Though the life she describes may seem idyllic to today’s farmers’ market crowd, Costantino admits that she herself didn’t always prize her family’s traditions. As a teenager at Holy Names High School in Oakland, she quickly learned not to talk about the “weird foods” she ate at home, like pickled eggplant and tripe. She begged her mother to buy Thousand Island salad dressing at the supermarket because all her friends used it—the Ditos tried it once and never bought it again.
Weekends brought a different challenge. Costantino would drive her parents out into the country in search of vine-ripe tomatoes, olives begging to be picked, wild grapes, chicories, mustard greens, and fennel. (They refused to eat the pallid, flavorless produce they found in supermarkets.) Vincenzo and Maria didn’t speak much English, so when they found a promising field or orchard, they’d make their daughter ask permission to pick. Costantino remembers cringing and counting the minutes. “I thought we’d get arrested,” she says.
In college, Costantino fell in love with chemistry and with the international foods available in Berkeley, but she lived at home and ate at her mother’s table. When she graduated in 1983, Silicon Valley was in its infancy and she quickly landed a job in a Santa Clara startup that specialized in photomasking, part of the chip-making process. Immediately, she scoped out the best olive trees in the industrial parks around her for her parents to harvest.

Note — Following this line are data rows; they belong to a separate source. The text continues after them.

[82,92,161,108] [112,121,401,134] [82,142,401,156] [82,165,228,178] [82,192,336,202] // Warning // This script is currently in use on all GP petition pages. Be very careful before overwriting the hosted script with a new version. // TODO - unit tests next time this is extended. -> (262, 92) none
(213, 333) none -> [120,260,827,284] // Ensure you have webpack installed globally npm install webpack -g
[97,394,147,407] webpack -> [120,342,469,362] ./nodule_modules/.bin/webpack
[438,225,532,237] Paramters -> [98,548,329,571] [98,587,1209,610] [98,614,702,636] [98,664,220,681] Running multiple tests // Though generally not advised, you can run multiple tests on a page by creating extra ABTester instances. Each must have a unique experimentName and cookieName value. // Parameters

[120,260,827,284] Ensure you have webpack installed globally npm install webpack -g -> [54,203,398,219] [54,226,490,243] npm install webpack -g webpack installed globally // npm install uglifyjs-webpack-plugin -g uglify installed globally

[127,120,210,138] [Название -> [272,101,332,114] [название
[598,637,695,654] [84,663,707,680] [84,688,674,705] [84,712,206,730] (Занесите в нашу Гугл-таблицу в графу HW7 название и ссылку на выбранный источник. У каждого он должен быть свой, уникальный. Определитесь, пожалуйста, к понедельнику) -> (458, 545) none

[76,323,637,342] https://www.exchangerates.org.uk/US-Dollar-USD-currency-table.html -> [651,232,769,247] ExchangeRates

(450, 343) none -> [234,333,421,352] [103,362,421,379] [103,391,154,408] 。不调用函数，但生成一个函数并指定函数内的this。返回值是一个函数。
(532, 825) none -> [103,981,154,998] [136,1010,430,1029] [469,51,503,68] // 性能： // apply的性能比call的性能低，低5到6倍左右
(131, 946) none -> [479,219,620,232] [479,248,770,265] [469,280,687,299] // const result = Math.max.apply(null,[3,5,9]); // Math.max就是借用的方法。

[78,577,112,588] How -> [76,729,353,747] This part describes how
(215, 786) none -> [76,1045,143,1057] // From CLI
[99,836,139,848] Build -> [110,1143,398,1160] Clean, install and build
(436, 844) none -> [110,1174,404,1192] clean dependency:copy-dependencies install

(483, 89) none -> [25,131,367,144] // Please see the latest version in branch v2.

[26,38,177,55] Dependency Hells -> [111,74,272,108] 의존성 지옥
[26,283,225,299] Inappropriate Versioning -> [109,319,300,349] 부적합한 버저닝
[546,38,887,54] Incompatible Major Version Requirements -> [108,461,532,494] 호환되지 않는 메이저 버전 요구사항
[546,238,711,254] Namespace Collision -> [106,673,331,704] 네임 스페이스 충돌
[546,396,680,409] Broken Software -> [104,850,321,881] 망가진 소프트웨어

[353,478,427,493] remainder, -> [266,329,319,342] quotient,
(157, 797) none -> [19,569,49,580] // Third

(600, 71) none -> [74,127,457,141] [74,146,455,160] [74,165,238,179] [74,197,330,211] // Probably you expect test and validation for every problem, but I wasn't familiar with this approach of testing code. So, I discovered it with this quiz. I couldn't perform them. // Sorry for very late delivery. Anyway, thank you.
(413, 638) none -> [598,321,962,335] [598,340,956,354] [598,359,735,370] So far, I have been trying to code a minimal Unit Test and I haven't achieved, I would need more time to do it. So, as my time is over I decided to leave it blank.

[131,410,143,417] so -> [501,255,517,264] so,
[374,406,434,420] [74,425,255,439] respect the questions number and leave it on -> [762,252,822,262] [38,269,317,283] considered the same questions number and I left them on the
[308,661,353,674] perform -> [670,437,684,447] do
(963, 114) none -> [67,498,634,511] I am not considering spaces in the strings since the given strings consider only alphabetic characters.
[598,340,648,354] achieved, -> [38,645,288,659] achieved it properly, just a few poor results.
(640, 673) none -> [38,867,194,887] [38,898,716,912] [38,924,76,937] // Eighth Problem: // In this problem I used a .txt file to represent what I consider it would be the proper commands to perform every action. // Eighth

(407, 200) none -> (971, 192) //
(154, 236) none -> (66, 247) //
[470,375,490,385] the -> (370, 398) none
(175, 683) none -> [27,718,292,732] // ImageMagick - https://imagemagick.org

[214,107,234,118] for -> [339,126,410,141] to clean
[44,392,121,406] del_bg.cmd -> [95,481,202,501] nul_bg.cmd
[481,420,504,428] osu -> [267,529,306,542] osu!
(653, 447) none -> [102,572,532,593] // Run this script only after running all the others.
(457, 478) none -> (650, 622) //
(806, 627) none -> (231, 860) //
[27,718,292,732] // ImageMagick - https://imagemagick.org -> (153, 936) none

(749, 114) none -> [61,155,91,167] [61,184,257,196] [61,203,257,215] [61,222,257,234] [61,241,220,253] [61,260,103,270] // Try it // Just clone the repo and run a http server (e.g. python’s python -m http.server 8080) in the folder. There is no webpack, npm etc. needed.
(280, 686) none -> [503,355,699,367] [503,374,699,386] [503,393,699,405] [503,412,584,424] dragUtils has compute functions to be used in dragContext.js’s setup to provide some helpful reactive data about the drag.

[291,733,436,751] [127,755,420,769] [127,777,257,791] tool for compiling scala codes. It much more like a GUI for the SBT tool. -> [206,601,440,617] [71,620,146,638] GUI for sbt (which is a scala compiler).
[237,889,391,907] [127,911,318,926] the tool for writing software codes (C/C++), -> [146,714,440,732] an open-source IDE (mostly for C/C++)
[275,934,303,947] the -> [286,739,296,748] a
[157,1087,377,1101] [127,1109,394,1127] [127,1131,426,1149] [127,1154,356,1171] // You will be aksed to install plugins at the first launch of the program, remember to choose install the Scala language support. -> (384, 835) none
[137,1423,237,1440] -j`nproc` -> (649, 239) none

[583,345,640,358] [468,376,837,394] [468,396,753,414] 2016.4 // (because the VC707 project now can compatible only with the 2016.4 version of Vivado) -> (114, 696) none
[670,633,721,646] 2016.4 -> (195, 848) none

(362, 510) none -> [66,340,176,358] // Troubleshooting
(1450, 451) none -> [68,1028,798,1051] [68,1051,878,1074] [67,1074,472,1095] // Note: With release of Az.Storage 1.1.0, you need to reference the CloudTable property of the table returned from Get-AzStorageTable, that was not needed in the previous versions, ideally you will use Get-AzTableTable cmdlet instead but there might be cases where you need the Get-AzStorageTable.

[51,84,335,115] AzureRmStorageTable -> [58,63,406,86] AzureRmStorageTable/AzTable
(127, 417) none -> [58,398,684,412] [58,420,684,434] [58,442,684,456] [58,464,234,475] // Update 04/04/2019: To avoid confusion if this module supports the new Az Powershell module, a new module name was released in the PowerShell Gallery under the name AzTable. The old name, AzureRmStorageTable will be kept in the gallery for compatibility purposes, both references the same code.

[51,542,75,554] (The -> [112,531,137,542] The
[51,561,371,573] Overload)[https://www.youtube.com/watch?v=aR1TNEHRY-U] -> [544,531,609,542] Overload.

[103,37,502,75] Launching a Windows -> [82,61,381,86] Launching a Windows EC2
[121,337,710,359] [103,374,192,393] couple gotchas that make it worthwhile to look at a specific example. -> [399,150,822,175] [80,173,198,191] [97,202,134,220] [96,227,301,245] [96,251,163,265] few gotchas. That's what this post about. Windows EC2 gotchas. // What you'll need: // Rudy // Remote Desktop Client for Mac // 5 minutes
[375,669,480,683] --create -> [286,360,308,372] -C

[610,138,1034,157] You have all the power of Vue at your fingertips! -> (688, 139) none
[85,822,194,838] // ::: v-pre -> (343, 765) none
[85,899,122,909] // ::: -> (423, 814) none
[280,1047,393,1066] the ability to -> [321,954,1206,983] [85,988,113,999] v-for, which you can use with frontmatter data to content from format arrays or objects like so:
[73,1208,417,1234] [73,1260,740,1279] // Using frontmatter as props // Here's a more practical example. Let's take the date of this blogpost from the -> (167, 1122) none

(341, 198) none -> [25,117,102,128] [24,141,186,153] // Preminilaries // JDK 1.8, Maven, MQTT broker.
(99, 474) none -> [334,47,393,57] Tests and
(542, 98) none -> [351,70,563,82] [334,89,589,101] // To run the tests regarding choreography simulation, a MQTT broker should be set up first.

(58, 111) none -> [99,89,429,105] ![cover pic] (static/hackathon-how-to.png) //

Married and raising a family, Costantino says she would cook then-popular Tuscan food at home, for a time. Her parents, living close by, kept their garden and their traditions. They all loved Oakland and Berkeley because as the food culture developed, they could find good cheeses, produce, fish, and bread.
“They never changed. I blended in,” Costantino says. “It took me a while to feel that yes, we have weird food, and I want people to know. I don’t know if it’s because I was more mature, or have children and want to pass things on to them. I want people to know about this region of Italy. I’m proud of it.”
In 2001, Costantino scaled back her high-tech work. Her daughter was 10, her son 6, and she wanted to focus more on them. She started offering classes in Calabrian cooking in 2004 and began writing her book.
In her classes, she discovered a hunger for the kind of cooking she’d grown up with—from budding young cooks newly interested in home cooking and fresh, local foods as well as from second-, third-, and fourth-generation Calabrians who wanted to reconnect with their culture. “I really started appreciating what I had,” she says. “I always felt we didn’t have the luxuries—then I grew up and realized how rich we were in the things people want.”
Throughout her career, despite the demands of her management position, she says, “Cooking stayed with me. Both my grandmothers were wonderful cooks and my mom also, and they all allowed me to be in the kitchen. That’s how I learned—by watching.”
Her mother has never used recipes, but Costantino says her own engineering background made it easy for her to write them for the book. “It’s like detailing a process,” she says. “Do this. Mix it with this. Stir it with that. Cook it.”
The book took her five years to produce. At times she had to fend off suggestions that she embellish her recipes with ingredients popular with American cooks. But Costantino stuck to her guns—and to what she’d learned, handed down through the generations, brought all the way from Calabria to California, and increasingly a way of life in the Bay Area.
If you use the right ingredients, and the best recipe, “you don’t need to put a lot of things in.”